## EXERCISE
From the line containing "LV s Belt 2009XF0060: 3 -> none" to the end of the listing, write out every line exactly; leave out everything else.
BEGIN RECORD EXTRACTS
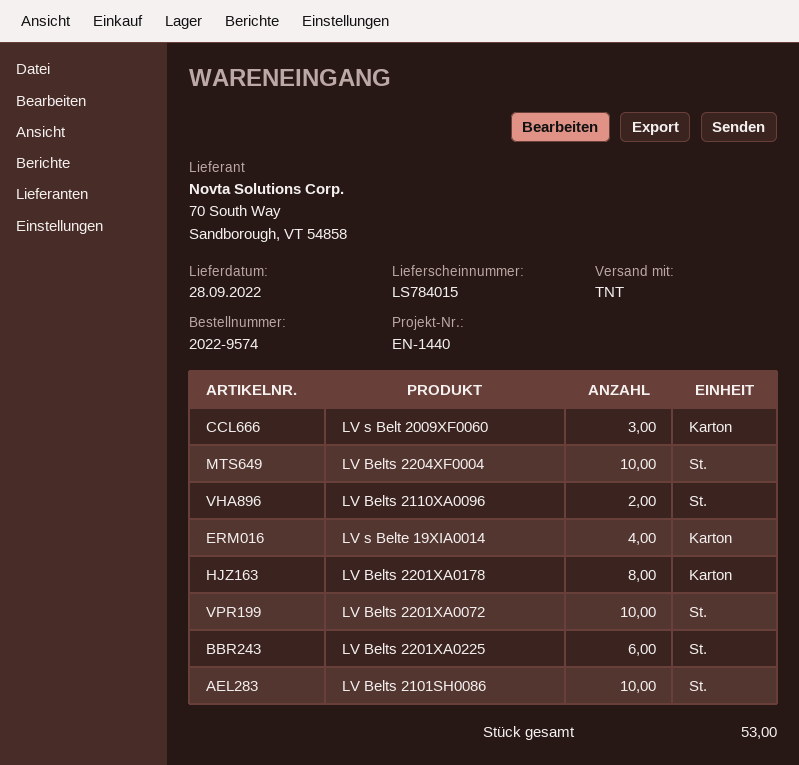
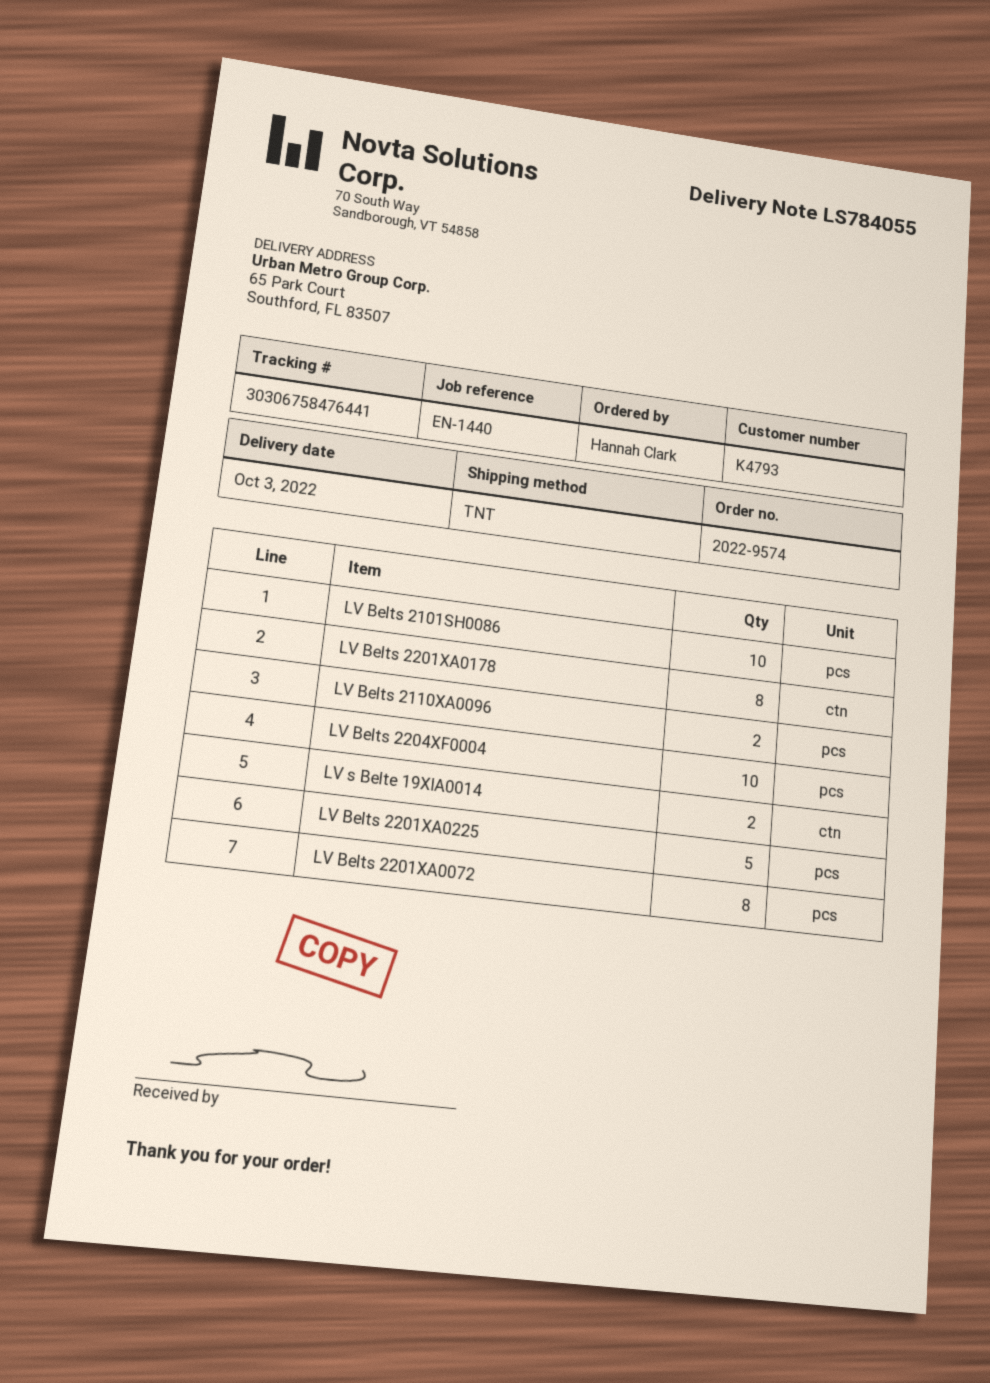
delivery note number: LS784015 -> LS784055
delivery date: 2022-09-28 -> 2022-10-03
LV s Belt 2009XF0060: 3 -> none
LV s Belte 19XIA0014: 4 -> 2
LV Belts 2201XA0072: 10 -> 8
LV Belts 2201XA0225: 6 -> 5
END RECORD EXTRACTS
## EXPECTED OUTPUT
LV s Belt 2009XF0060: 3 -> none
LV s Belte 19XIA0014: 4 -> 2
LV Belts 2201XA0072: 10 -> 8
LV Belts 2201XA0225: 6 -> 5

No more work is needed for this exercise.